Vonn spent much of her session taking questions about her, um, extensive experience — "You're not getting any younger," was the way one reporter put it, to which the skier replied with a smile, "Come right out and say it, why don't you!" — and the emotions of her (presumably) last Olympics.
Then Shiffrin discussed what she called the frustration of dealing with schedule changes that contributed to a fourth-place finish in her top event, the slalom, and forced her to enter only three of five races.
Tribute to Vonn
When asked about being Vonn's successor, she was deferential.
"I don't necessarily feel like I'm taking over something for the sport. I don't know if I could fill Lindsey's shoes, the way that she has worn them," Shiffrin said. "I'm going to do my best to help the sport grow in whatever way that I can.

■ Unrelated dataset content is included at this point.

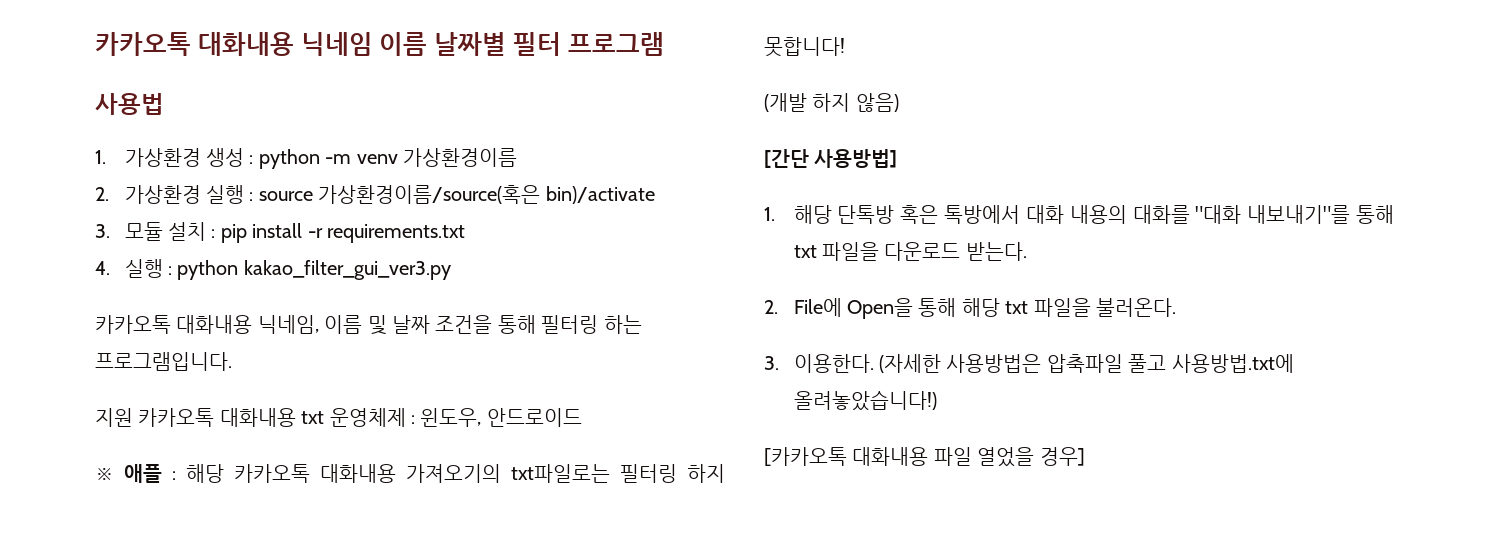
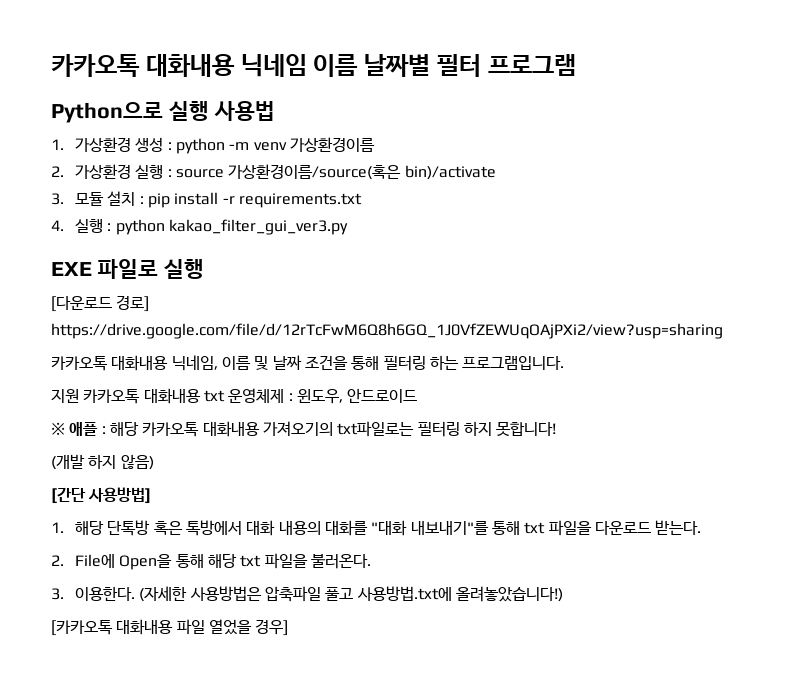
- 사용법
+ Python으로 실행 사용법
+ EXE 파일로 실행
+ [다운로드 경로] https://drive.google.com/file/d/12rTcFwM6Q8h6GQ_1J0VfZEWUqOAjPXi2/view?usp=sharing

The best way that I can do that, as far as I see right now, is just to ski my best and to keep taking ski racing to a new level."
Shiffrin also was asked about what sort of advice she might have received from Vonn about taking over as the face of Alpine skiing in the United States.
"I haven't had a lot of advice about what to do because, first of all, I don't think Lindsey sees herself as being done yet or passing the baton," she answered. "And I don't see myself as taking the baton."
Shiffrin is now what Vonn once was: a multiple Olympic medalist in her 20s with a bright future.
After Vonn won a gold and bronze at the 2010 Vancouver Games, the assumption was she would go on to add medal upon medal to her career total. Instead, she was forced to miss the 2014 Olympics after tearing knee ligaments.
So after an eight-year wait, Vonn stepped back on the stage, but has said this would be her last Olympics. As it is, she became the oldest woman to win an Alpine medal.
Vonn said the woman who took the gold in the downhill, good friend Sofia Goggia of Italy, wrote a note trying to lobby for a return in 2022.
"I told her ... if I physically could continue for four years, then I probably would, as long as I considered myself still a competitor," Vonn said. "But four years is a really long time. I told her that. She said she's going to keep trying to convince me."
In the meantime, there are other goals Vonn will pursue before retiring. She reiterated she is "not going to stop ski racing until I break" Ingemar Stenmark's World Cup record for most career race wins. She has 81; he had 86.
"I think next season," Vonn said, "I can get it done."
She also intends to pursue a chance to compete against men, something she's sought for years.
The sport's governing body is supposed to consider her request in a few months, but if that doesn't work out, Vonn said she would think about trying to set up an exhibition race.
All of that will be put on hold for a bit, though.
Instead of joining the skiing circuit when it resumes in Switzerland next weekend, Vonn will wait until the World Cup Finals in Are, Sweden, on March 14-18, to try to overtake Goggia for the season downhill title.
"I need a break," Vonn said. "I need a moment to breathe. I've never actually had time after an Olympics to enjoy it, so I'm going to."